* **Work request**
Give back exactly the lines of the data below, starting with the line that has "capability to identify" and going on through the line that has "- REQ-MRO_MDA-04 |".

* **Working data**

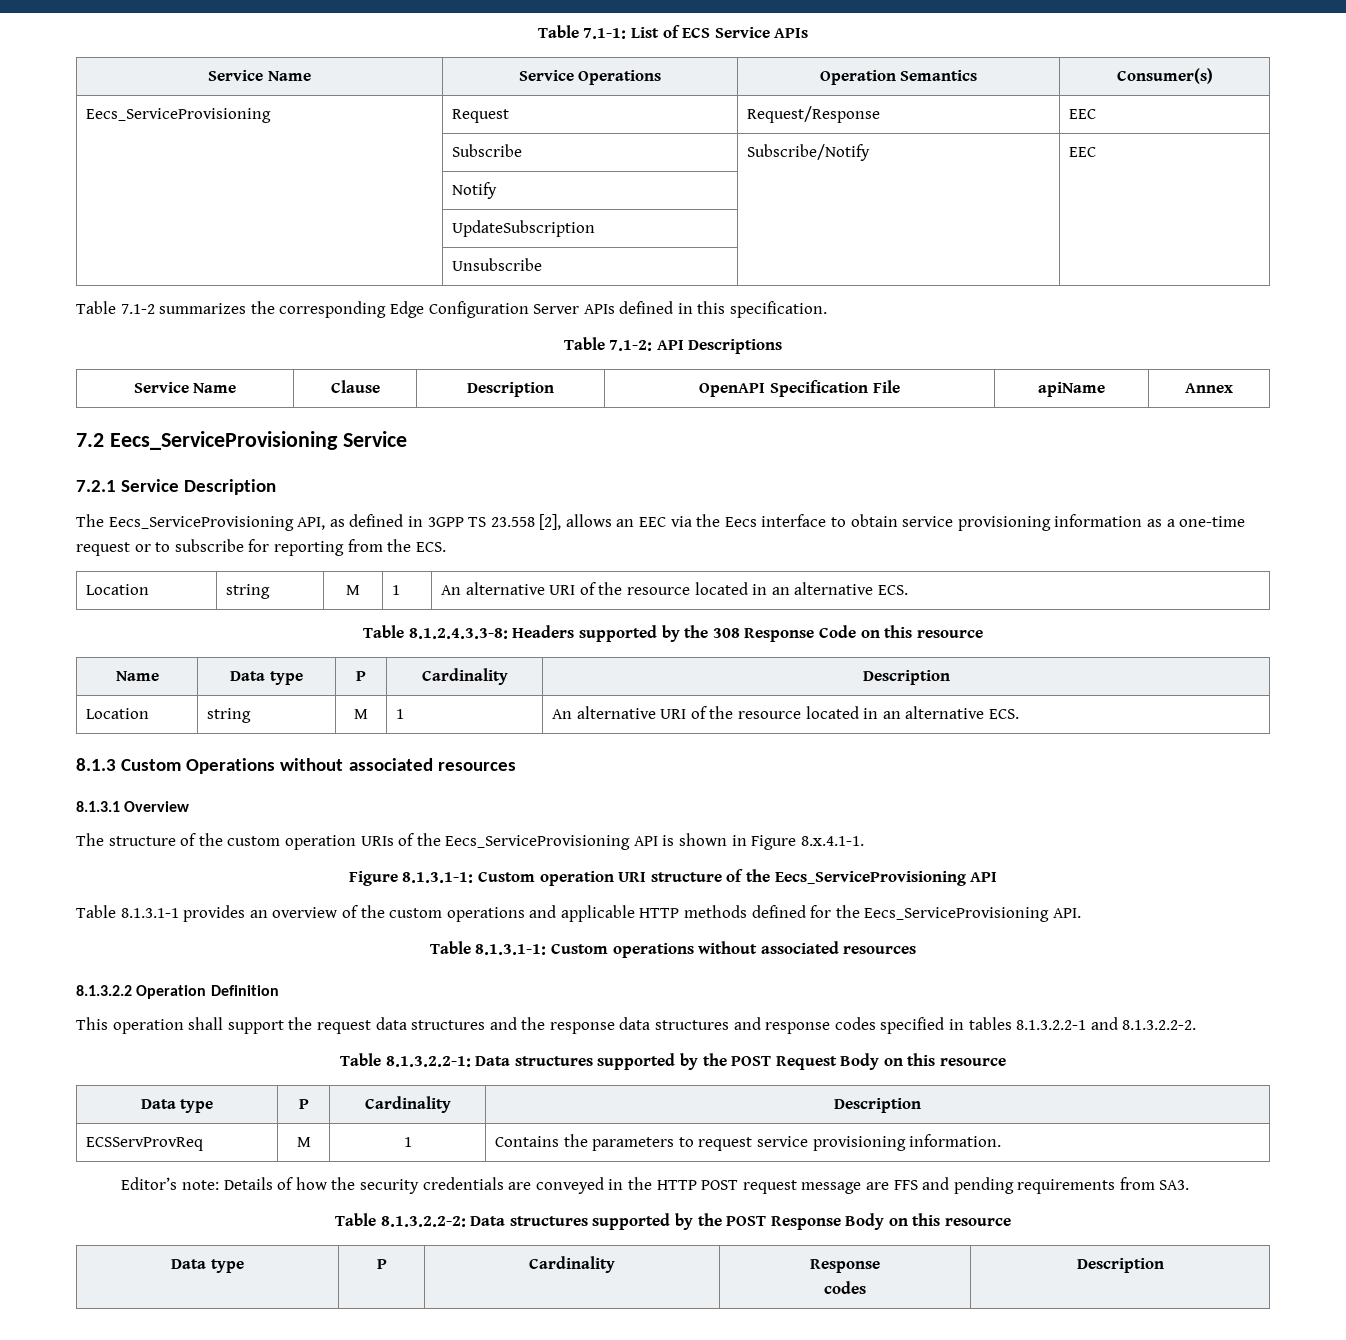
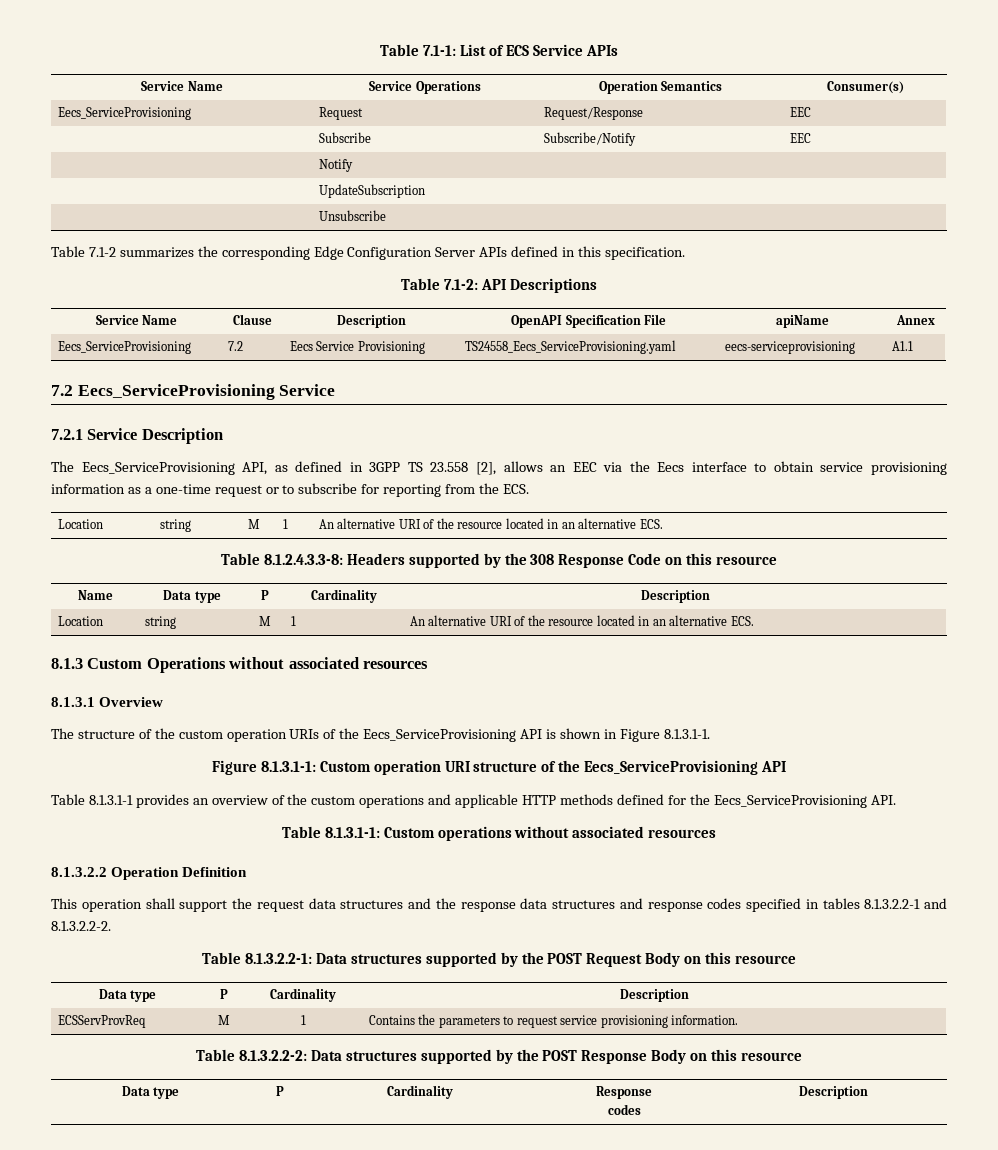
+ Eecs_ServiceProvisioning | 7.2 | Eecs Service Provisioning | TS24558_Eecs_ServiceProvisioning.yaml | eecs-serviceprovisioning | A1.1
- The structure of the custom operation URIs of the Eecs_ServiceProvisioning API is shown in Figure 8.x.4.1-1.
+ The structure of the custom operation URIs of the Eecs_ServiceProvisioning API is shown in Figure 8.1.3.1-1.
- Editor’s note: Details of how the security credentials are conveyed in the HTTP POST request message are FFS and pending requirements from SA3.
---
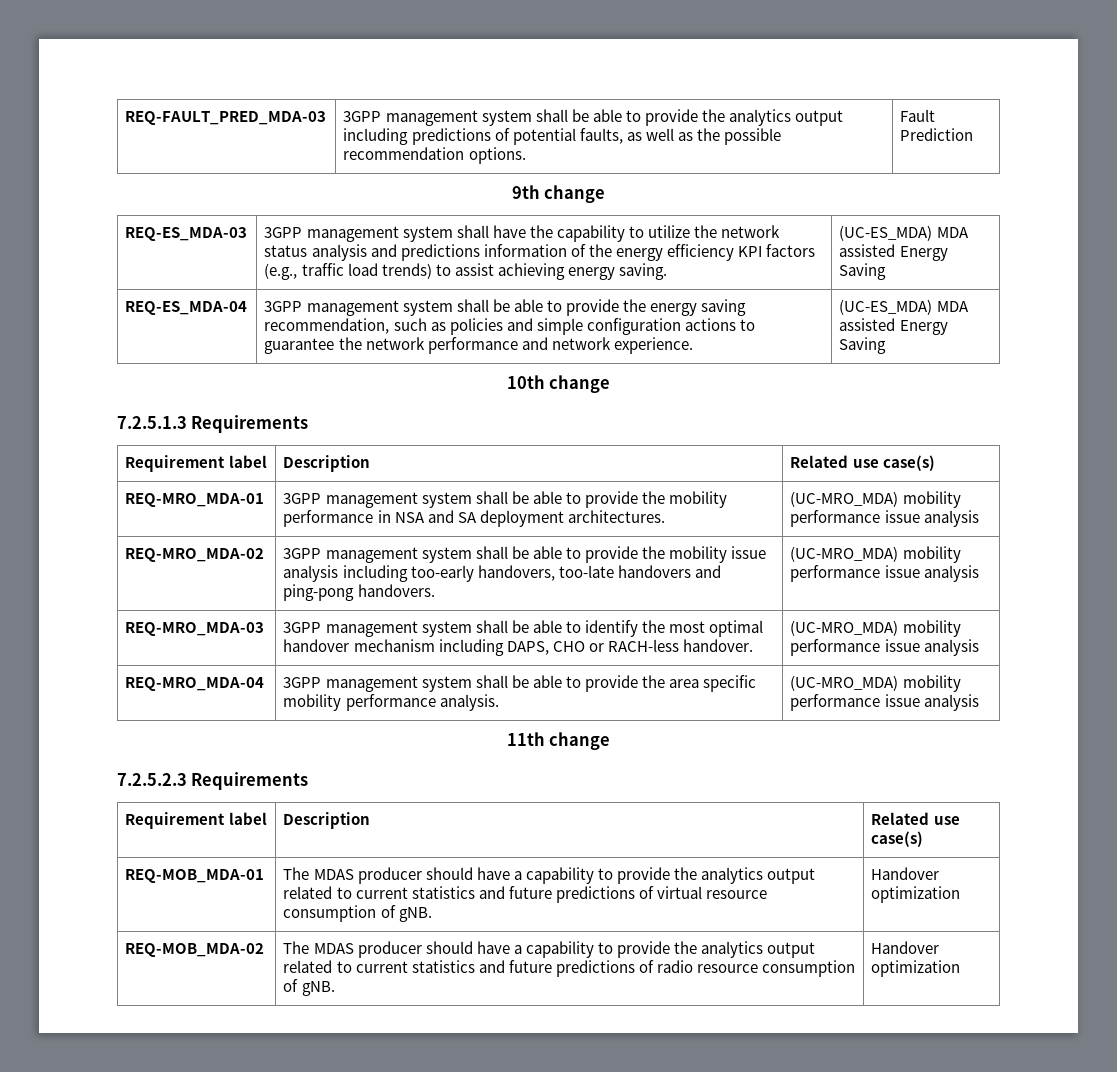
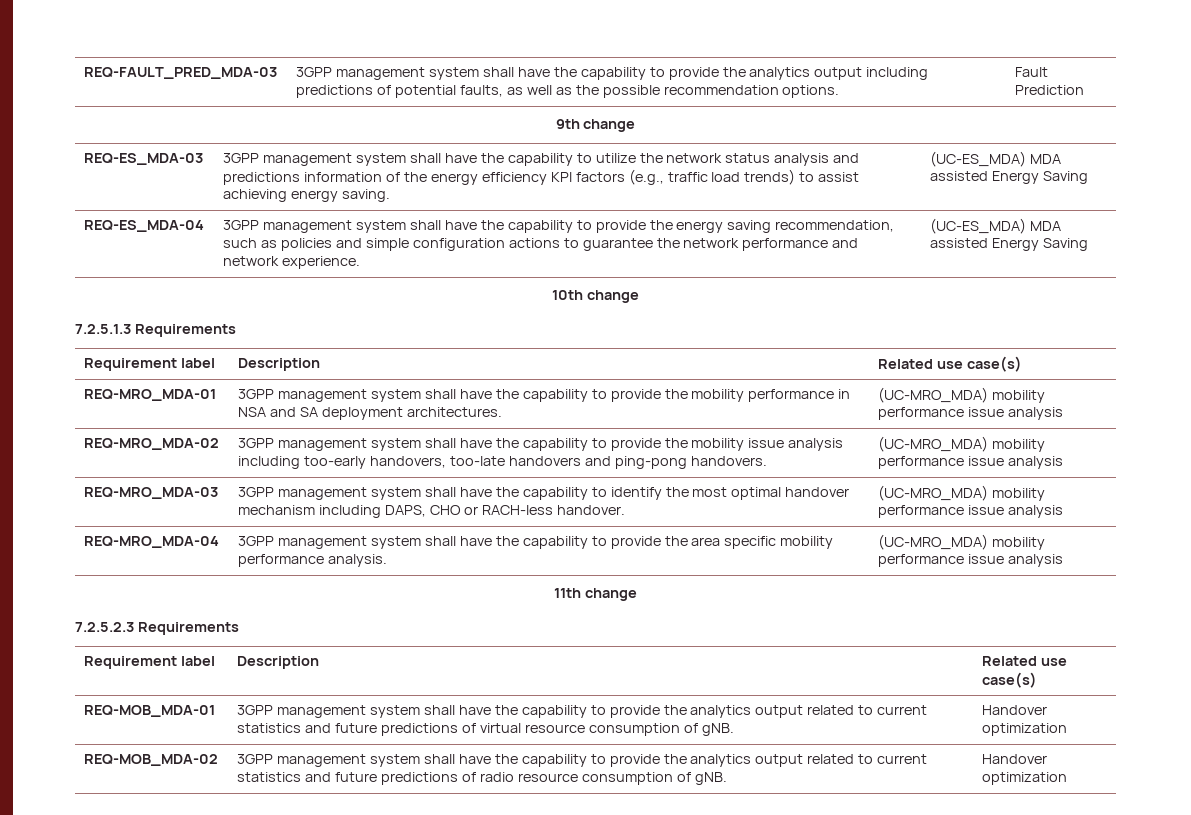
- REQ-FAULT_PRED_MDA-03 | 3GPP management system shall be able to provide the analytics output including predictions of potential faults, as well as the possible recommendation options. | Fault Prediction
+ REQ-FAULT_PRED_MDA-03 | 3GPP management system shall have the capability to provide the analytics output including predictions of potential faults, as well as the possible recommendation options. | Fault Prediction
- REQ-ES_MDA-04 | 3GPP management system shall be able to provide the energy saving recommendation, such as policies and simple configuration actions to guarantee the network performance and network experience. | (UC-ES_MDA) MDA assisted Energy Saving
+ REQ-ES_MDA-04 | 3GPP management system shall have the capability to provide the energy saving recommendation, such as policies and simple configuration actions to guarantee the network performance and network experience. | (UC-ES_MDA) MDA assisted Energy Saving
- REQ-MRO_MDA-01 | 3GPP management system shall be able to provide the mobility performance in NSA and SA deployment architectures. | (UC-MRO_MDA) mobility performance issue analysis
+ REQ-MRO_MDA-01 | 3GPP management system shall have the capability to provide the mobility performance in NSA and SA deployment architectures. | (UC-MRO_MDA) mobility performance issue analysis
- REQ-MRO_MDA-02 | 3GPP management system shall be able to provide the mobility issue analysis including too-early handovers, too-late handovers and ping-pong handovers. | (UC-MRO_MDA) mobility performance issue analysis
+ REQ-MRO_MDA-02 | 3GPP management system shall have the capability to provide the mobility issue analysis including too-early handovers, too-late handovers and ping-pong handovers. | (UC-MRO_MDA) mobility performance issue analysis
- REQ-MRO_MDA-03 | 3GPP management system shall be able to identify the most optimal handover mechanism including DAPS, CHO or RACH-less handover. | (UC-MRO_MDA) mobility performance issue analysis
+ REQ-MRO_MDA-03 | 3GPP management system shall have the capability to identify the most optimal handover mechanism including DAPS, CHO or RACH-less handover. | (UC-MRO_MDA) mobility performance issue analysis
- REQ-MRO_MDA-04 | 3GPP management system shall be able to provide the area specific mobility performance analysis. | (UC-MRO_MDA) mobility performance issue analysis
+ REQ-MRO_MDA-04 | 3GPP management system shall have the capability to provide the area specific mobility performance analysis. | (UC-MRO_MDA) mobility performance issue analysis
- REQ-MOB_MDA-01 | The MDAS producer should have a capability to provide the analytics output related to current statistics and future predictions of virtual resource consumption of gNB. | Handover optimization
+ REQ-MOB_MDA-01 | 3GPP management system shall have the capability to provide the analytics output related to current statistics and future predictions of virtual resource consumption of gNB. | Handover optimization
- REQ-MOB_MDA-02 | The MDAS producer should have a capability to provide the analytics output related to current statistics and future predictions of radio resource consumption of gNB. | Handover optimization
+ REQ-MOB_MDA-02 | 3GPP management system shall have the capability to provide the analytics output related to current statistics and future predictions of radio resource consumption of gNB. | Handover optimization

* **Answer to this problem**
+ REQ-MRO_MDA-03 | 3GPP management system shall have the capability to identify the most optimal handover mechanism including DAPS, CHO or RACH-less handover. | (UC-MRO_MDA) mobility performance issue analysis
- REQ-MRO_MDA-04 | 3GPP management system shall be able to provide the area specific mobility performance analysis. | (UC-MRO_MDA) mobility performance issue analysis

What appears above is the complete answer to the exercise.